The vulnerability only affects firewalls with the DNS Security feature enabled.

Technical Details

CWE-754 (Improper Check for Unusual or Exceptional Conditions). The DNS Security component in PAN-OS fails to properly validate or handle a specific malformed DNS packet structure. When such a packet is processed by the DNS Security parsing logic, the condition is not caught, leading to an unhandled exception that causes the firewall daemon to crash and the system to reboot. The availability impact is severe: if an attacker repeatedly sends the malicious packet during the reboot cycle — which takes several minutes — the firewall is forced into maintenance mode, a diagnostic state where normal traffic inspection and security policy enforcement are suspended.
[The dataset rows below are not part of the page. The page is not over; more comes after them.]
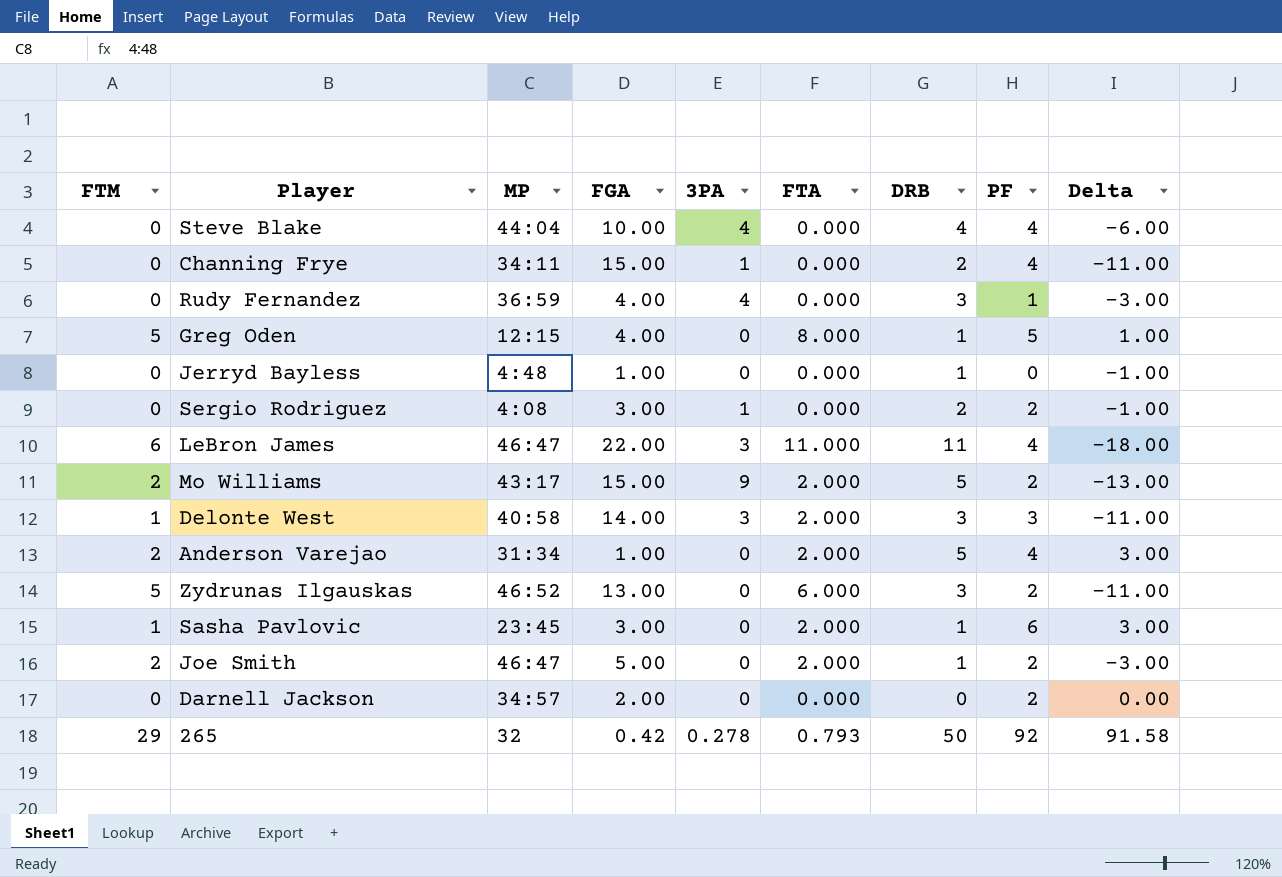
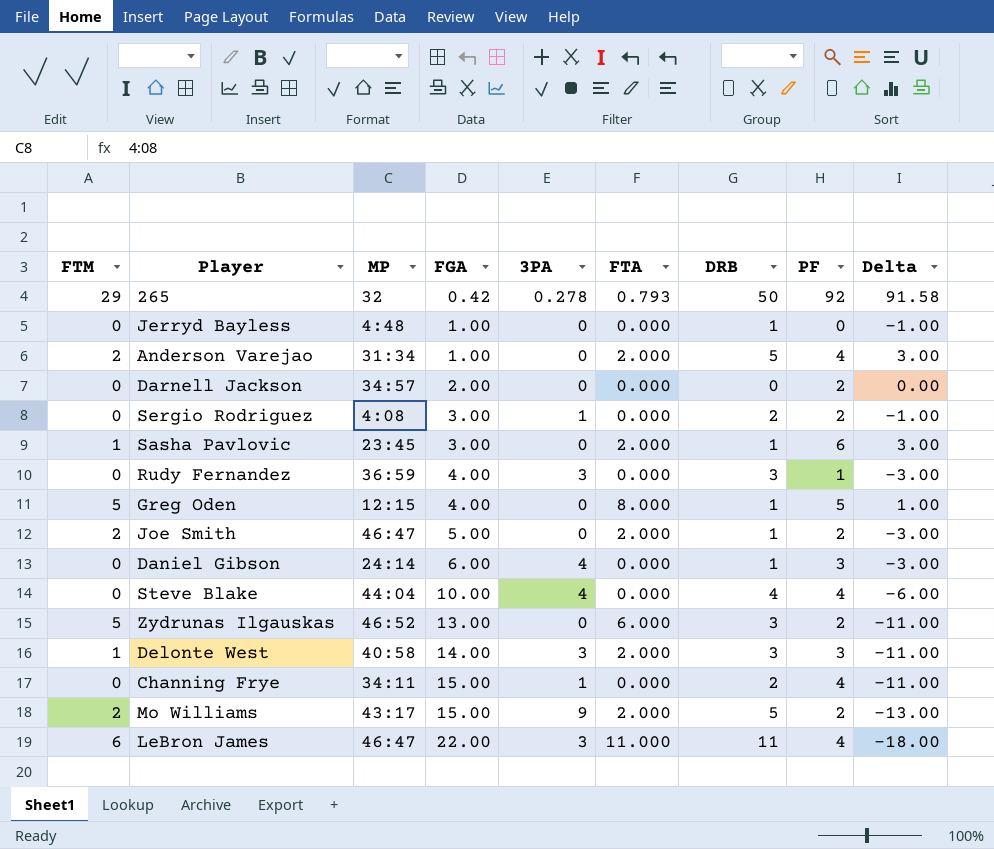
row order: none -> FGA ascending
Rudy Fernandez | 3PA: 4 -> 3
row Daniel Gibson: none -> 0 | 24:14 | 6.00 | 4 | 0.000 | 1 | 3 | -3.00

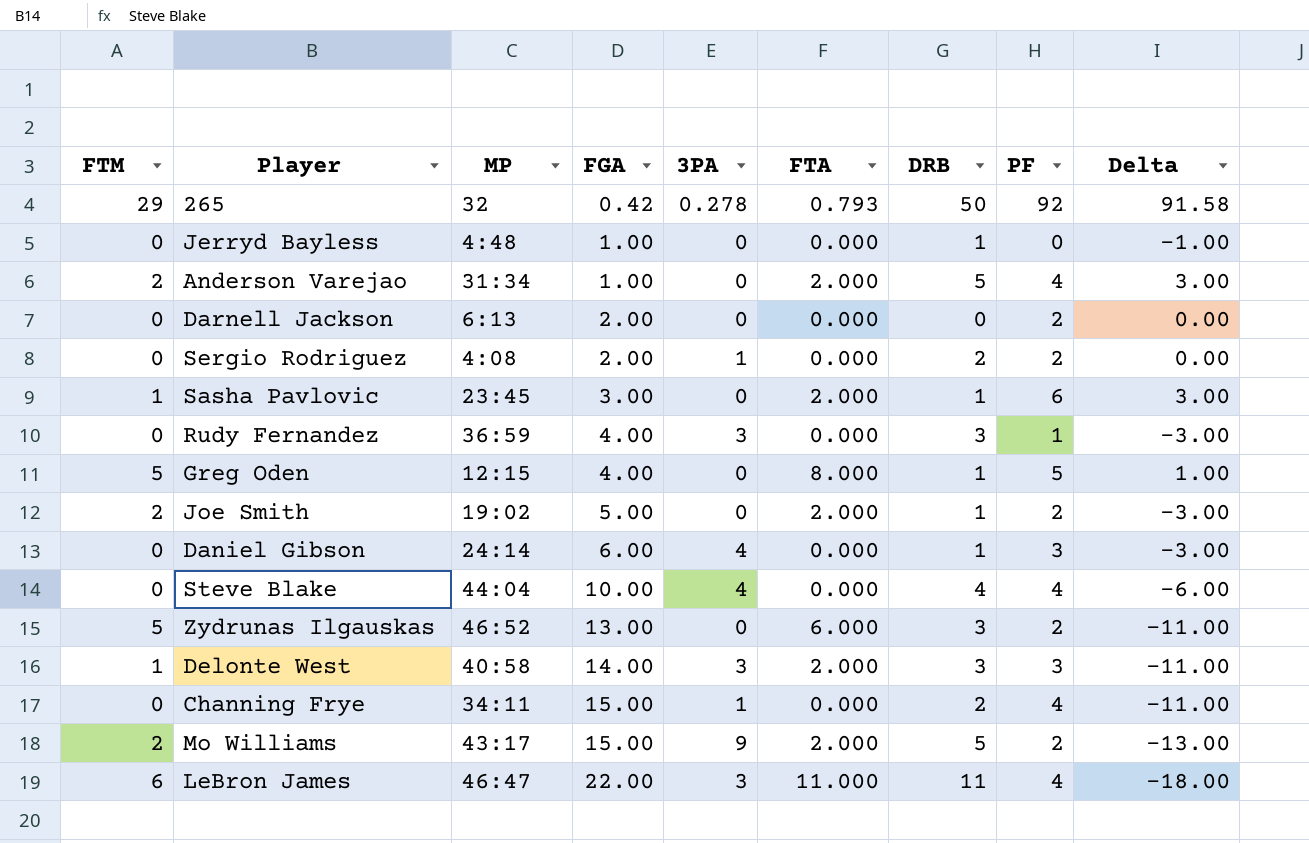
Darnell Jackson | MP: 34:57 -> 6:13
Sergio Rodriguez | FGA: 3.00 -> 2.00
Sergio Rodriguez | Delta: -1.00 -> 0.00
Joe Smith | MP: 46:47 -> 19:02

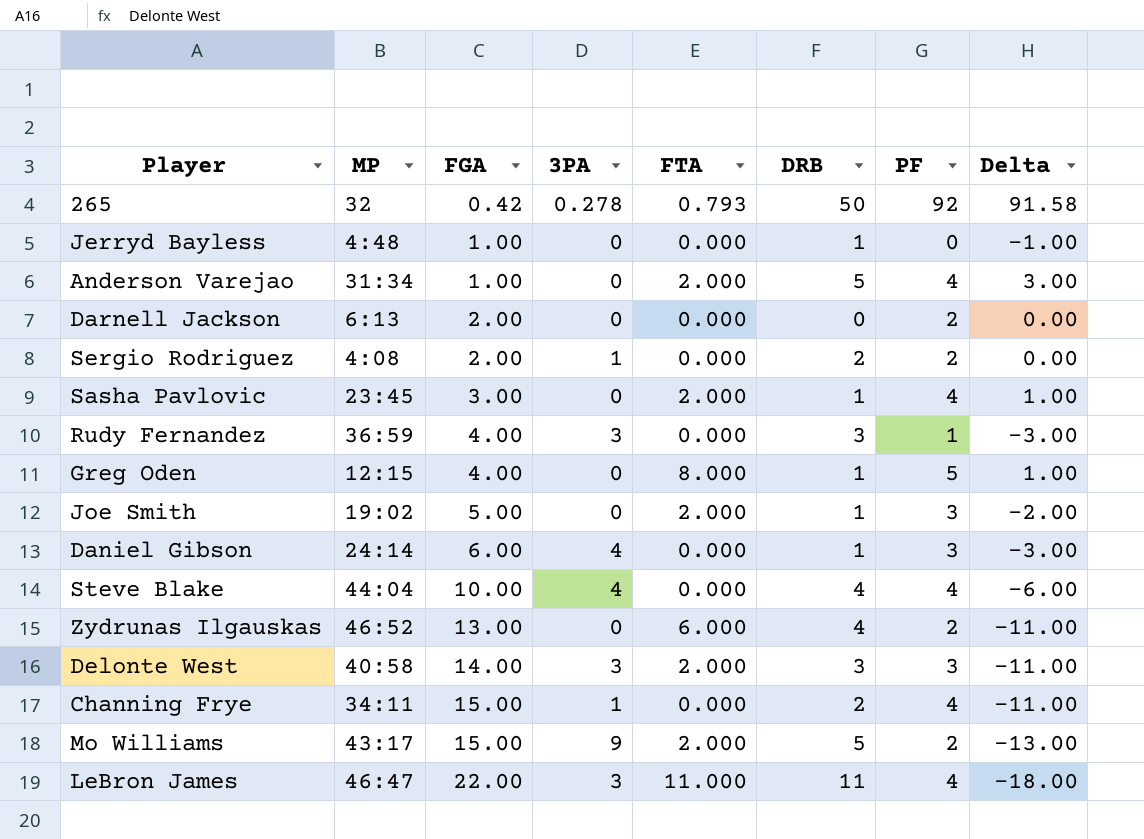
column FTM | position: 1 -> none
Sasha Pavlovic | PF: 6 -> 4
Sasha Pavlovic | Delta: 3.00 -> 1.00
Joe Smith | PF: 2 -> 3
Joe Smith | Delta: -3.00 -> -2.00
Zydrunas Ilgauskas | DRB: 3 -> 4

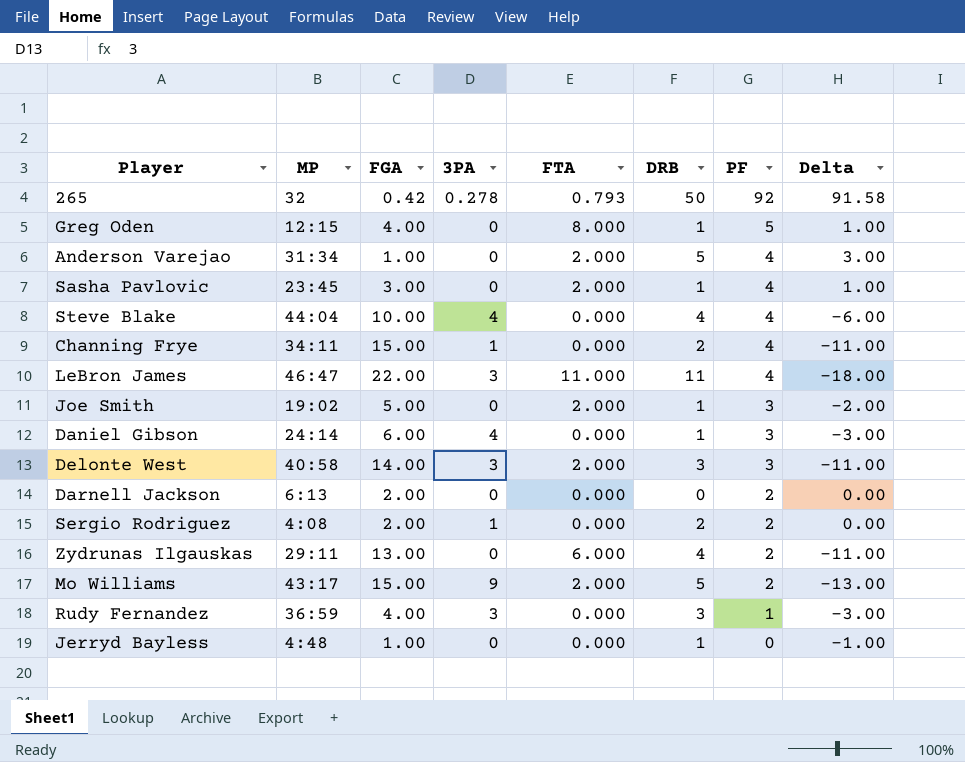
row order: FGA ascending -> PF descending
Zydrunas Ilgauskas | MP: 46:52 -> 29:11

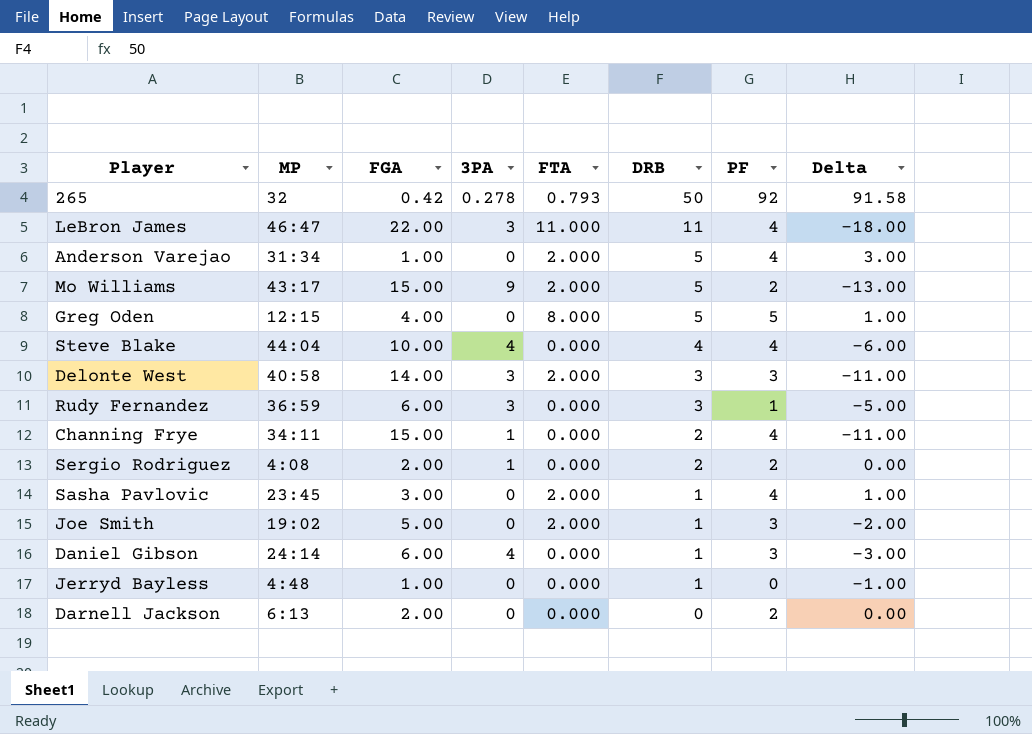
row order: PF descending -> DRB descending
row Zydrunas Ilgauskas: 29:11 | 13.00 | 0 | 6.000 | 4 | 2 | -11.00 -> none
Greg Oden | DRB: 1 -> 5
Rudy Fernandez | FGA: 4.00 -> 6.00
Rudy Fernandez | Delta: -3.00 -> -5.00

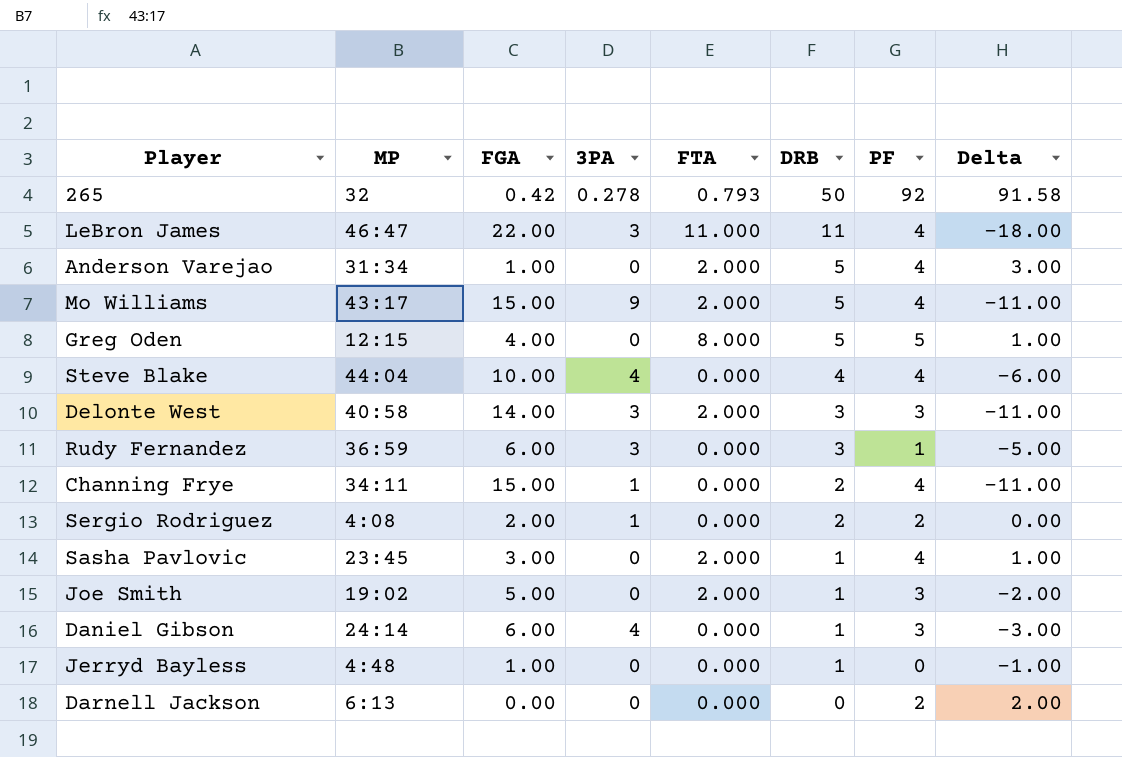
Mo Williams | PF: 2 -> 4
Mo Williams | Delta: -13.00 -> -11.00
Darnell Jackson | FGA: 2.00 -> 0.00
Darnell Jackson | Delta: 0.00 -> 2.00

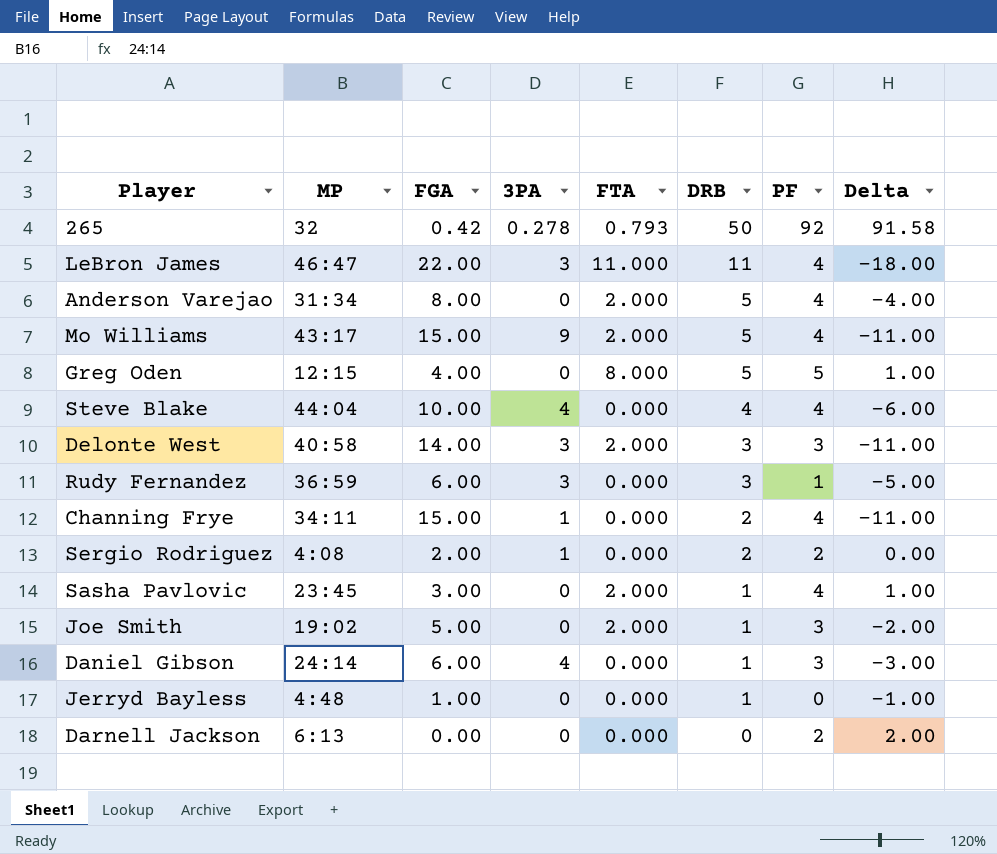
Anderson Varejao | FGA: 1.00 -> 8.00
Anderson Varejao | Delta: 3.00 -> -4.00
The practical consequence is a complete security control bypass: traffic that would normally be inspected and blocked by the firewall passes through unexamined while it is in maintenance mode.

Discovery

Palo Alto Networks published the advisory on December 27, 2024, alongside patches. The immediate KEV addition three days later (December 30) indicates exploitation was already occurring before or concurrent with the patch release.

Exploitation Context

Active exploitation was confirmed by the December 30, 2024 CISA KEV addition. The attack scenario is notable for its asymmetry: a single malformed DNS packet from any external host can take down a perimeter firewall serving thousands of users and protecting an entire network. Adversaries can use this as a precursor to a larger attack — forcing the firewall offline to eliminate security controls before launching intrusion attempts. The vulnerability is also exploitable by any internal host sending DNS queries through the firewall if DNS Security inspects internal DNS traffic.

Remediation

1. Apply the PAN-OS patch for your version: 11.2.3, 11.1.5, 11.0.6, 10.2.10-h12, or 10.1.14-h8 (or later).
2. If immediate patching is not possible, disable the DNS Security feature as a temporary workaround. Note that this reduces DNS-based threat detection capability.
3. After patching, re-enable DNS Security and verify threat signatures are up to date.
4. Review firewall logs for unexpected reboots or maintenance mode entries prior to patching — these may indicate prior exploitation.
5. For Prisma Access: check Palo Alto's advisory for the Prisma-specific remediation timeline, as cloud-managed services follow a separate patching schedule.